▶ [ACTIVITY]:
Would you restate, exactly as they appear, the lines from the one containing "Average | Median: 15598.4 -> 17742.3" through the end of the data below?

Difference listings
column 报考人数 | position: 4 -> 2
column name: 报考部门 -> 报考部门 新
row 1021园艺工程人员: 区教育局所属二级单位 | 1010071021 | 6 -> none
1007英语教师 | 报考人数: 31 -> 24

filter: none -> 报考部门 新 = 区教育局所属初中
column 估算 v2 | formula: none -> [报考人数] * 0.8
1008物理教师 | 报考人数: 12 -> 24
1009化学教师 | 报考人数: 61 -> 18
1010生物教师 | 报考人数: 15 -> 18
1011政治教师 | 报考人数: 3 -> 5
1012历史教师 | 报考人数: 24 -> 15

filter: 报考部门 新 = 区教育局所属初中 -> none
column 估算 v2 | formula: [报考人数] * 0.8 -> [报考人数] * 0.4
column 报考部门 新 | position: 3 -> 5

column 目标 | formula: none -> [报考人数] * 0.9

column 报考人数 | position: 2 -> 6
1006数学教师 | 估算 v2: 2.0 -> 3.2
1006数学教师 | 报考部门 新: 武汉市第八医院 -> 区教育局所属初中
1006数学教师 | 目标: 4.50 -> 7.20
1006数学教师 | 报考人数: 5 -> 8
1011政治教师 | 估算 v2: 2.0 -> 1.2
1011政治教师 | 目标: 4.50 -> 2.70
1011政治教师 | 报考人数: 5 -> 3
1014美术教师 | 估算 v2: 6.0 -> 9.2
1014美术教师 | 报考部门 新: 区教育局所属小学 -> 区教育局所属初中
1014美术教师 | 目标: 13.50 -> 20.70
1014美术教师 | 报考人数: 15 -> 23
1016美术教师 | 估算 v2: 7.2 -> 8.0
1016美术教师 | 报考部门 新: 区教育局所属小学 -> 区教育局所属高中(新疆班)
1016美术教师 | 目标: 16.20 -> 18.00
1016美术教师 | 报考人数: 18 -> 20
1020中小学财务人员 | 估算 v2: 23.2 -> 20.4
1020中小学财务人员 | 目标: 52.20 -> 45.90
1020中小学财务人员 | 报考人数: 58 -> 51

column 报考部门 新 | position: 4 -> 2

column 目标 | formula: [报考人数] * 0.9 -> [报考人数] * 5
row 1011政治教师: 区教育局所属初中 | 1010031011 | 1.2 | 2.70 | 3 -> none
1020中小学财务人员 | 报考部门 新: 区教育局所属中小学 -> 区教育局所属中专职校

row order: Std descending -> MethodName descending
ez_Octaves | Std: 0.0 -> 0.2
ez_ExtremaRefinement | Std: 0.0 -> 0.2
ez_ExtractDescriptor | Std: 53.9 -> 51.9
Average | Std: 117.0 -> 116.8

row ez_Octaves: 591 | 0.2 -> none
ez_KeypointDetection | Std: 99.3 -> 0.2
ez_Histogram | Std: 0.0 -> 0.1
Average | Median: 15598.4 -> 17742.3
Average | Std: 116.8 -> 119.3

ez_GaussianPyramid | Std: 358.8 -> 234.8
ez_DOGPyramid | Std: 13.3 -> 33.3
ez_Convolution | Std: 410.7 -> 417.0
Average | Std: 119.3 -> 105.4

▶ [SOLUTION TO THIS TASK]:
Average | Median: 15598.4 -> 17742.3
Average | Std: 116.8 -> 119.3

ez_GaussianPyramid | Std: 358.8 -> 234.8
ez_DOGPyramid | Std: 13.3 -> 33.3
ez_Convolution | Std: 410.7 -> 417.0
Average | Std: 119.3 -> 105.4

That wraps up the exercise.